Tomorrow, June 1st, is "Sine Die" in the Kansas Legislature. In Latin, it means "without a day," and in terms of the Legislature, it indicates the last day of a session, adjourning without a day for a planned return. Usually a formality, and sparsely attended, this year the Legislature will attempt some posturing on transgender bathrooms. Already we have reports that they will not address the biggest issue before the state, constitutional funding of our public schools.
Thus, Sine Die will not, in fact, be the last day.
Last Friday, the Kansas Supreme Court returned a ruling in the matter of the Legislature's "fix" for equity in school finance. Earlier this year, the Court had determined that the current system of school finance, the block grants, was not "equitable." It did not afford every Kansas child the same opportunity to succeed. In fact, they said, the system of allowing wealthier school districts to raise extra capital from property taxes was basically inequitable, especially as the state offered lower "base" funding across the board. A month ago, the Legislature passed a disingenuous bill that retained this extra funding, rebranding it for political purposes as a "hold harmless" provision. On Friday, the Court determined that the fix itself was even worse than the original problem, and declined to call it constitutional. As a result, the current system of school finance is still unconstitutional, and as such, public schools cannot be financed in a constitutional manner starting July 1.
With no constitutional way to pay for them in the new fiscal year, public schools would have to close after June 30.
The Legislature must find a fix before then, as they are constitutionally bound to provide a means of financing public education.
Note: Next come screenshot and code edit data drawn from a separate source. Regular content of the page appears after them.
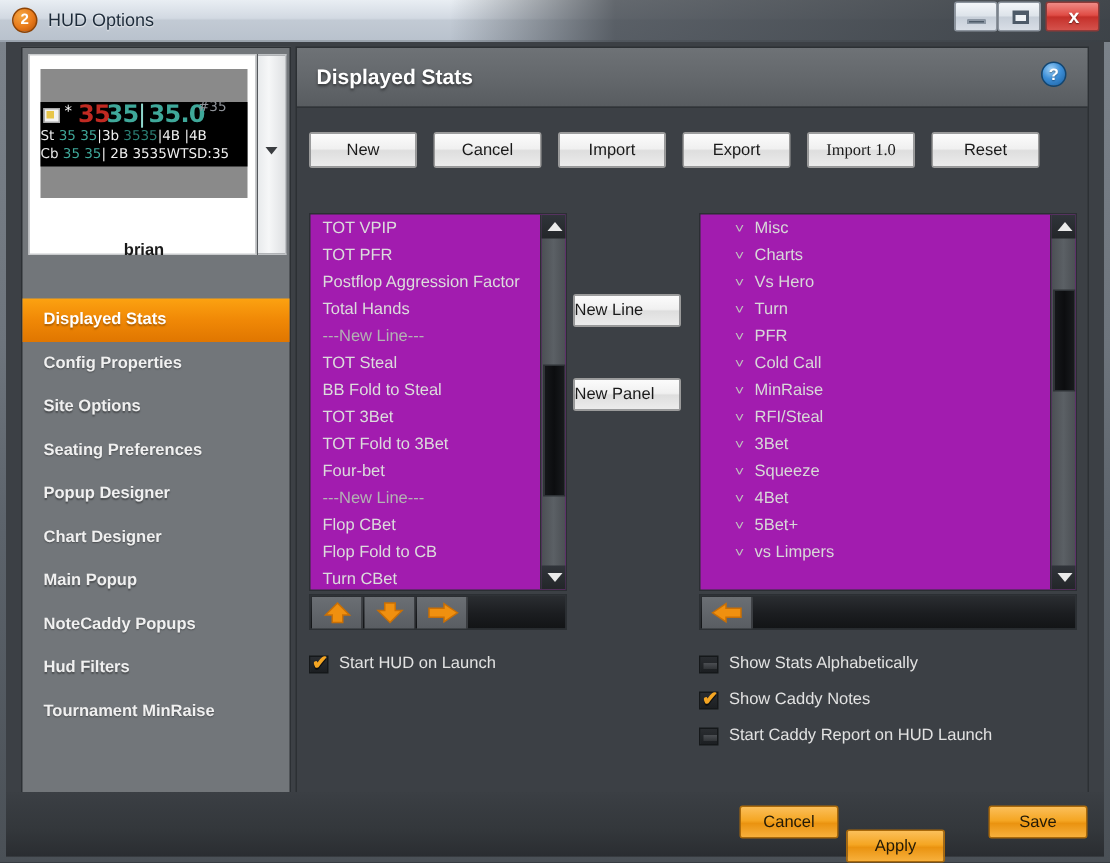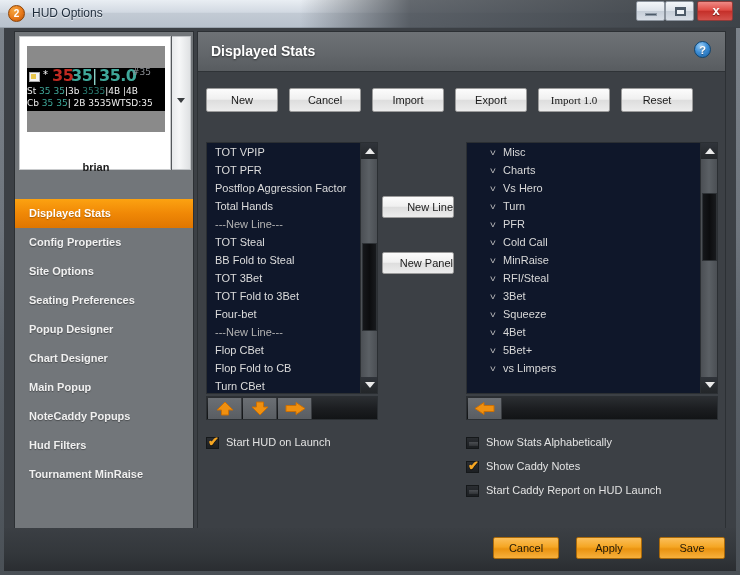--- a/index.html
+++ b/index.html
@@ -183,21 +183,21 @@
     background: linear-gradient(to bottom, #fcfcfc 0%, #f0f0f0 46%, #dedede 52%, #ececec 100%);
     border: 1px solid #9b9b9b;
     border-radius: 2px;
     font-size: 11px; color: #1a1a1a;
     text-align: center; line-height: 22px;
   }
 
   
   .listbox {
     position: absolute;
-    background: #0f172a;
+    background: #a21caf;
     border: 1px solid #2b2f33;
     overflow: hidden;
   }
   #list-left  { left: 8px;   top: 110px; width: 172px; height: 252px; }
   #list-right { left: 268px; top: 110px; width: 252px; height: 252px; }
   .list-items { position: absolute; left: 0; top: 0; }
   #list-left .list-items  { width: 153px; }
   #list-right .list-items { width: 229px; }
   .li {
     height: 18px; line-height: 18px; padding-left: 8px;
@@ -240,21 +240,21 @@
   }
   #list-left .sb-thumb  { top: 100px; height: 88px; }
   #list-right .sb-thumb { top: 50px; height: 68px; }
 
   
   #mid-buttons { position: absolute; left: 184px; top: 110px; width: 80px; }
   .mbtn {
     position: absolute; left: 0; width: 72px; height: 22px;
     background: linear-gradient(to bottom, #fcfcfc 0%, #f0f0f0 46%, #dedede 52%, #ececec 100%);
     border: 1px solid #9b9b9b; border-radius: 2px;
-    font-size: 11px; color: #1a1a1a; text-align: right; line-height: 20px;
+    font-size: 11px; color: #1a1a1a; text-align: left; line-height: 20px;
   }
   #mbtn-newline { top: 54px; }
   #mbtn-newpanel { top: 110px; }
 
   
   .arrowbar {
     position: absolute; height: 24px;
     background: linear-gradient(to bottom, #2b2e32 0%, #1b1d20 55%, #121416 100%);
     border: 1px solid #2b2f33;
   }
@@ -294,21 +294,21 @@
     position: absolute; left: 0; top: 500px; width: 732px; height: 43px;
     background: linear-gradient(to bottom, #3b3f44 0%, #33373b 60%, #2a2d31 100%);
   }
   .fbtn {
     position: absolute; top: 9px; width: 66px; height: 22px;
     background: linear-gradient(to bottom, #fbbf5a 0%, #f5a623 45%, #ea9310 55%, #f7b03c 100%);
     border: 1px solid #a9690a; border-radius: 2px;
     font-size: 11px; color: #221a08; text-align: center; line-height: 20px;
   }
   #fbtn-cancel { left: 489px; }
-  #fbtn-apply  { left: 572px; }
+  #fbtn-apply  { left: 560px; margin-top: 16px; }
   #fbtn-save   { left: 655px; }
 </style>
 </head>
 <body>
 
 <div id="window">
 
   <div id="titlebar">
     <div id="titlebar-grad-dark"></div>
     <div id="app-icon">2</div>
Just as the Courts are bound to ensure laws do not violate the Kansas Constitution. The Courts have done their job (though you'll hear otherwise from Brownback and his allies), and now it is time for the Legislature to do theirs.
We cannot stress this enough. The Courts are not closing the schools. Repeat that to anyone who will listen: The Kansas Supreme Court is not closing the schools. Nor are they cutting funds for your neighborhood school. In fact, all they are doing is upholding the will of the people of Kansas, that public schools provide an excellent education for every Kansas child.
The Legislature, in the persons of those lawmakers beholden to Governor Brownback's agenda of starving government, have repeatedly, and in direct violation of the Kansas Constitution, underfunded public schools. Again and again.
The only bastion left for education advocates has been the Kansas Constitution, and thankfully the Courts have agreed.
Now it is time for us to step up. When you hear someone parrot the line that the Courts are closing schools, speak up. It is the Legislature's duty to provide for public education as outlined in the constitution. They have failed to do so.
Now they will have a chance to make it right. A special session will be called before June 30, in which they will wrestle with how to meet the Constitution's requirements. It will take more money, at a time when the State has none. In fact, revenue totals are likely to fall short this month, once again, of estimates, leaving Kansas in the hole once more. Where will the Governor find money this time? Will his allies among legislators let the buck slide to his desk again, as they did a month ago? Will he cut from higher education again? Or perhaps he will gut KPERS a little more? Put off highway bridge repair for another year?
Or will his legislators find a spine, and join the moderate Republicans and Democrats in forging a new path for Kansas, where our eyes are fixed on the future of our children?
In any special session that is held after Sine Die, the Legislature returns for a special reason. They convene to complete one task. This year it is to finance public education in a constitutional manner.
They have one job. We intend to hold them accountable. Won't you help us?